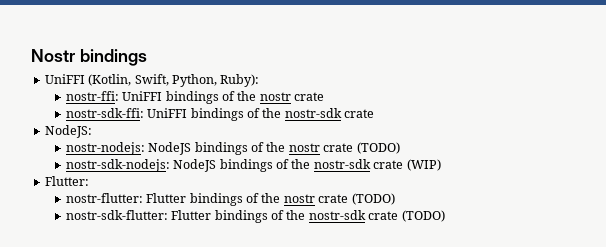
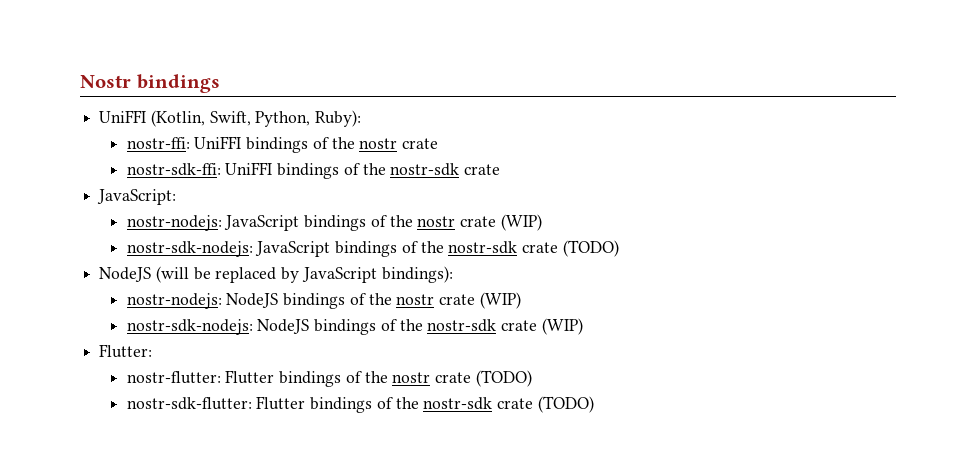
- NodeJS:
+ JavaScript:
+ nostr-nodejs: JavaScript bindings of the nostr crate (WIP)
+ nostr-sdk-nodejs: JavaScript bindings of the nostr-sdk crate (TODO)
+ NodeJS (will be replaced by JavaScript bindings):
- nostr-nodejs: NodeJS bindings of the nostr crate (TODO)
+ nostr-nodejs: NodeJS bindings of the nostr crate (WIP)

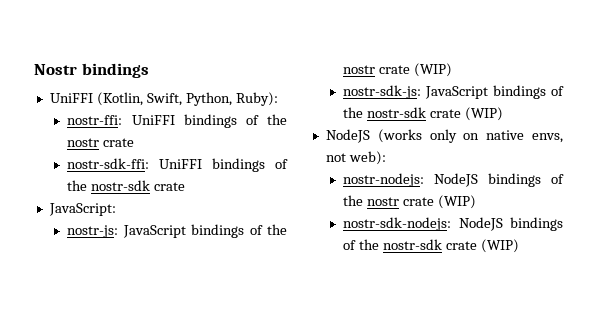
- nostr-nodejs: JavaScript bindings of the nostr crate (WIP)
+ nostr-js: JavaScript bindings of the nostr crate (WIP)
- nostr-sdk-nodejs: JavaScript bindings of the nostr-sdk crate (TODO)
- NodeJS (will be replaced by JavaScript bindings):
+ nostr-sdk-js: JavaScript bindings of the nostr-sdk crate (WIP)
+ NodeJS (works only on native envs, not web):
- Flutter:
- nostr-flutter: Flutter bindings of the nostr crate (TODO)
- nostr-sdk-flutter: Flutter bindings of the nostr-sdk crate (TODO)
════════════════
** Problem statement **
When repeating the listing, keep each line exact and exclude the pictures.

** Task solution **
- NodeJS:
+ JavaScript:
+ nostr-nodejs: JavaScript bindings of the nostr crate (WIP)
+ nostr-sdk-nodejs: JavaScript bindings of the nostr-sdk crate (TODO)
+ NodeJS (will be replaced by JavaScript bindings):
- nostr-nodejs: NodeJS bindings of the nostr crate (TODO)
+ nostr-nodejs: NodeJS bindings of the nostr crate (WIP)

- nostr-nodejs: JavaScript bindings of the nostr crate (WIP)
+ nostr-js: JavaScript bindings of the nostr crate (WIP)
- nostr-sdk-nodejs: JavaScript bindings of the nostr-sdk crate (TODO)
- NodeJS (will be replaced by JavaScript bindings):
+ nostr-sdk-js: JavaScript bindings of the nostr-sdk crate (WIP)
+ NodeJS (works only on native envs, not web):
- Flutter:
- nostr-flutter: Flutter bindings of the nostr crate (TODO)
- nostr-sdk-flutter: Flutter bindings of the nostr-sdk crate (TODO)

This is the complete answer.